-- INPUT DATA --
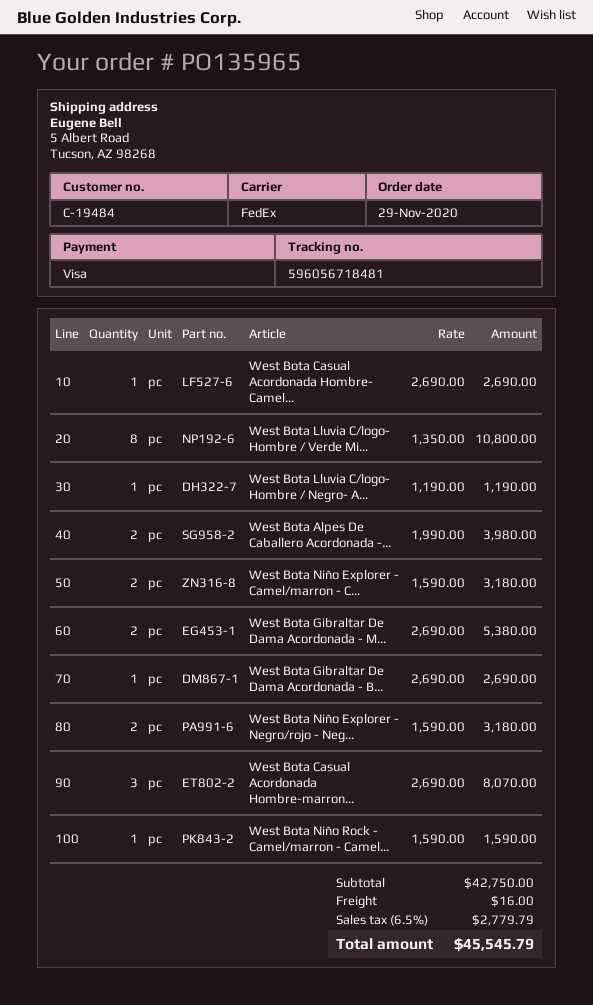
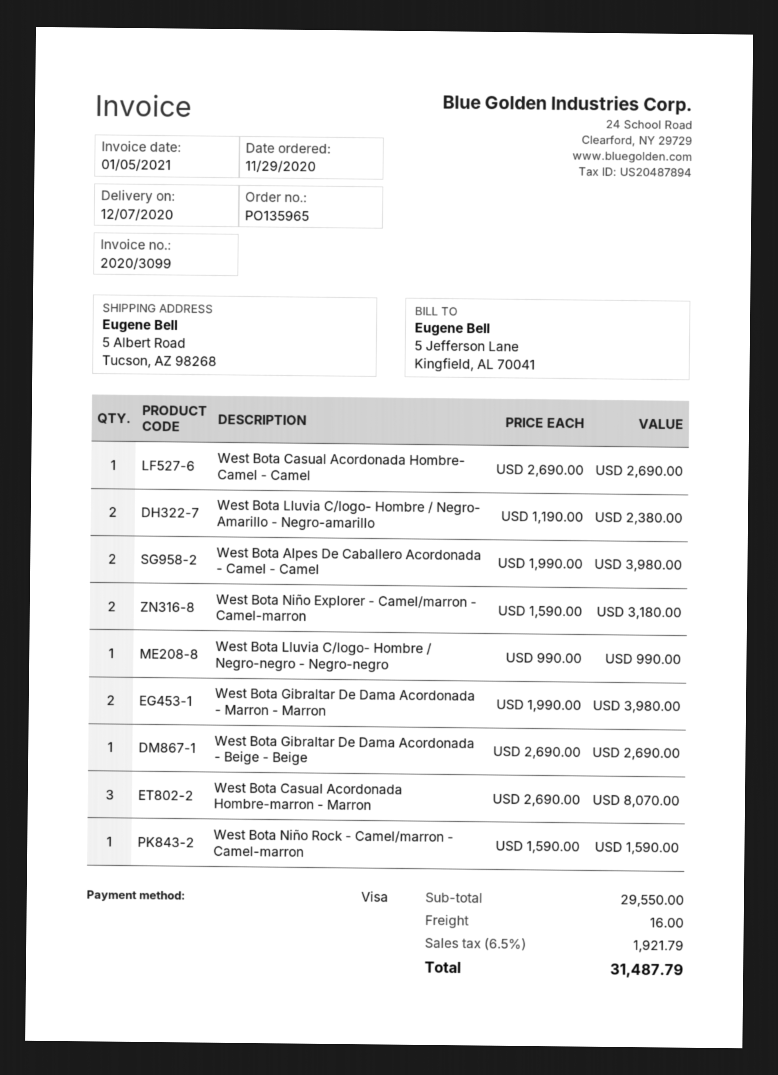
West Bota Lluvia C/logo- Hombre / Verde Mi...: 8 x 1350.00 = 10800.00 -> none
West Bota Lluvia C/logo- Hombre / Negro- A...: 1 x 1190.00 = 1190.00 -> 2 x 1190.00 = 2380.00
West Bota Gibraltar De Dama Acordonada - M...: 2 x 2690.00 = 5380.00 -> 2 x 1990.00 = 3980.00
West Bota Niño Explorer - Negro/rojo - Neg...: 2 x 1590.00 = 3180.00 -> none
West Bota Lluvia C/logo- Hombre / Negro-negro - Negro-negro: none -> 1 x 990.00 = 990.00
subtotal: 42750.00 -> 29550.00
tax: 6.5% = 2779.79 -> 6.5% = 1921.79
total: 45545.79 -> 31487.79

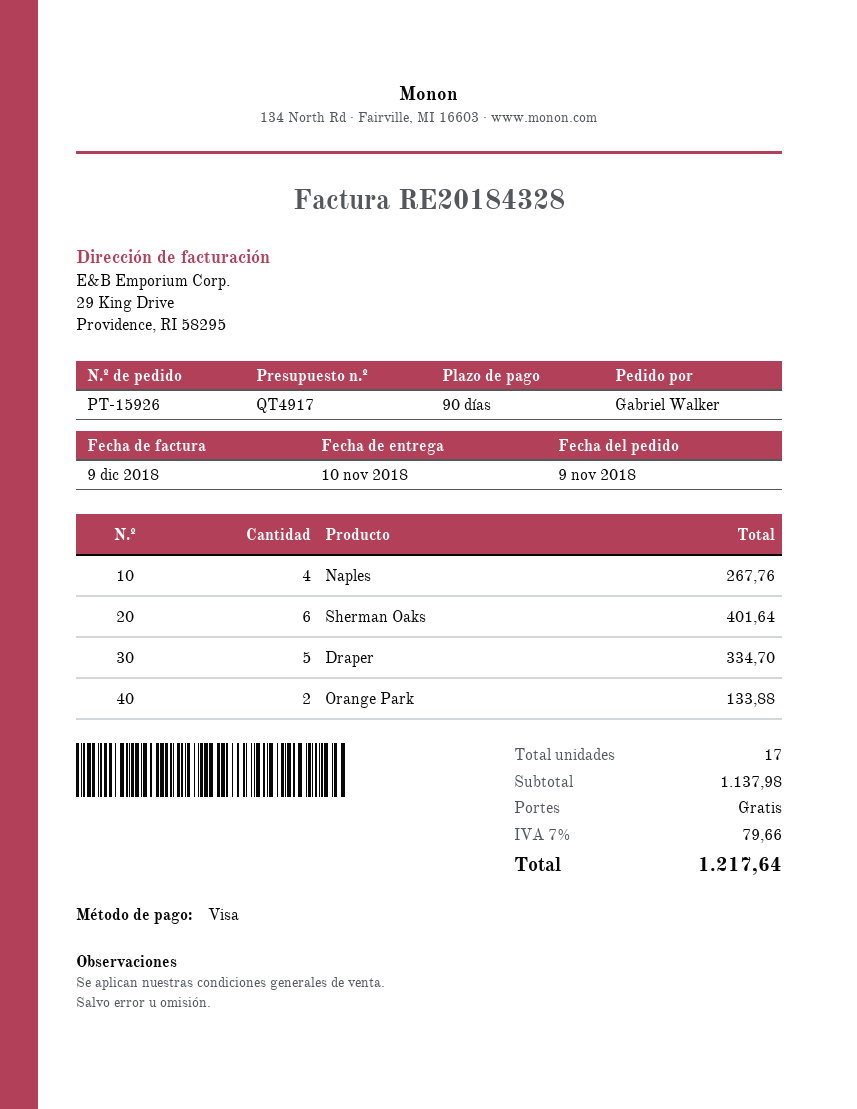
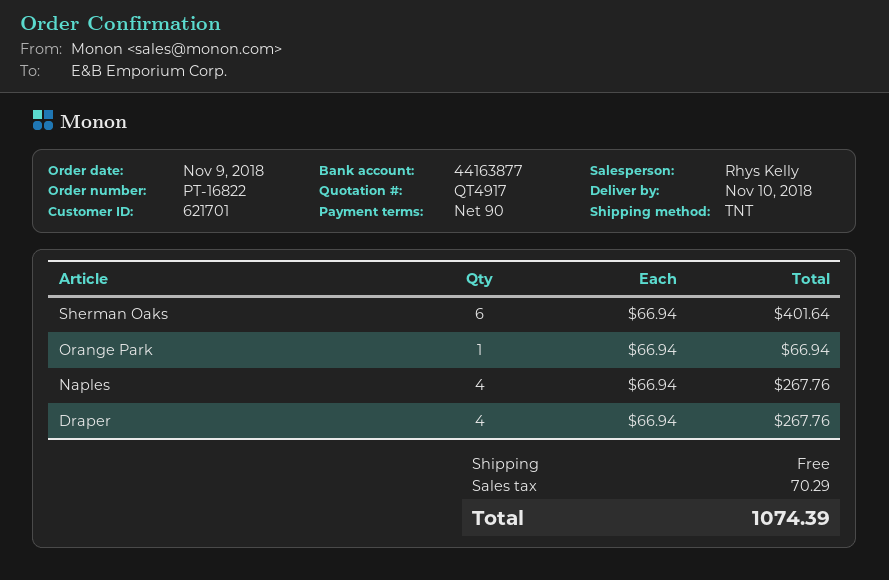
order number: PT-15926 -> PT-16822
Draper: 5 for 334.70 -> 4 for 267.76
Orange Park: 2 for 133.88 -> 1 for 66.94
tax: 79.66 -> 70.29
total: 1217.64 -> 1074.39

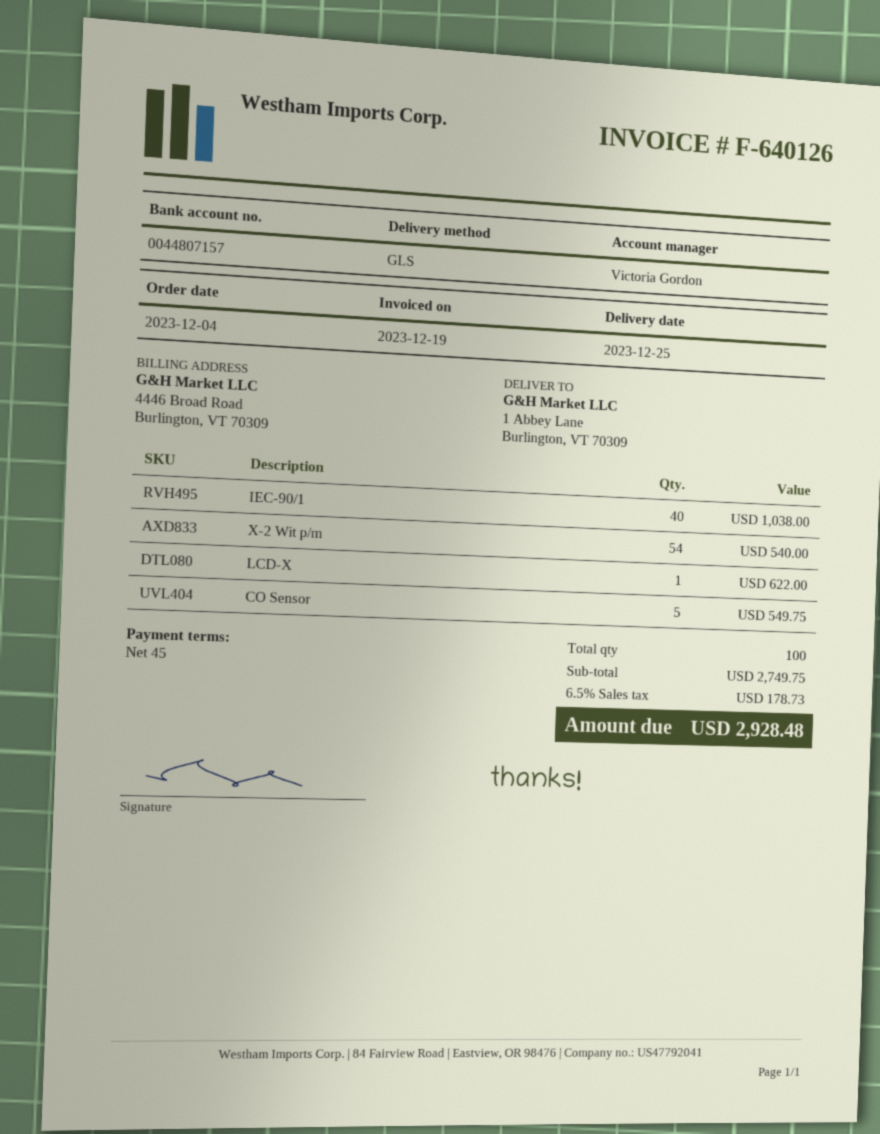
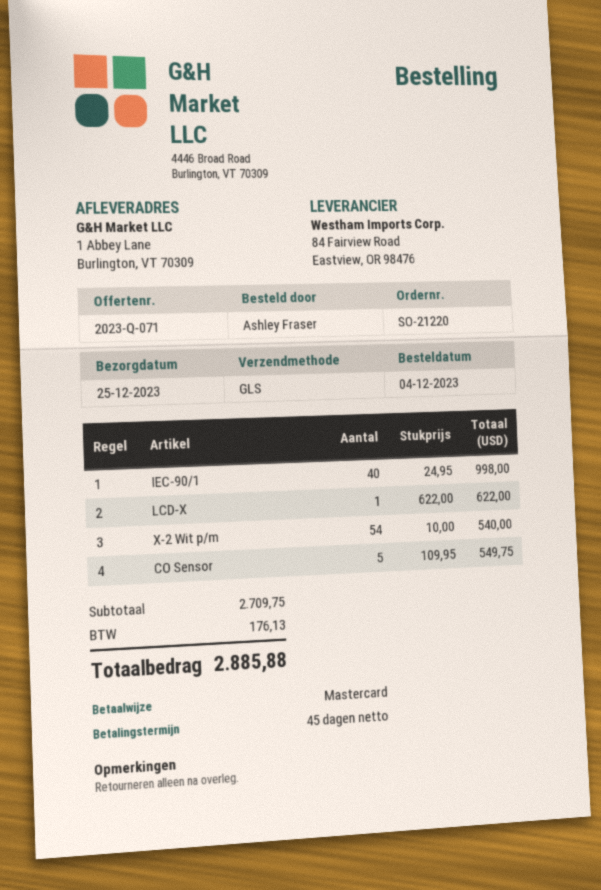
IEC-90/1: 40 for 1038.00 -> 40 for 998.00
subtotal: 2749.75 -> 2709.75
tax: 178.73 -> 176.13
total: 2928.48 -> 2885.88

-- INSTRUCTIONS TO FOLLOW --
What must be output is the exact run of lines from the one holding "Orange Park: 2 for 133.88 -> 1 for 66.94" through the end of the entries above, both ends included, minus the pictures.

-- OUTPUT --
Orange Park: 2 for 133.88 -> 1 for 66.94
tax: 79.66 -> 70.29
total: 1217.64 -> 1074.39

IEC-90/1: 40 for 1038.00 -> 40 for 998.00
subtotal: 2749.75 -> 2709.75
tax: 178.73 -> 176.13
total: 2928.48 -> 2885.88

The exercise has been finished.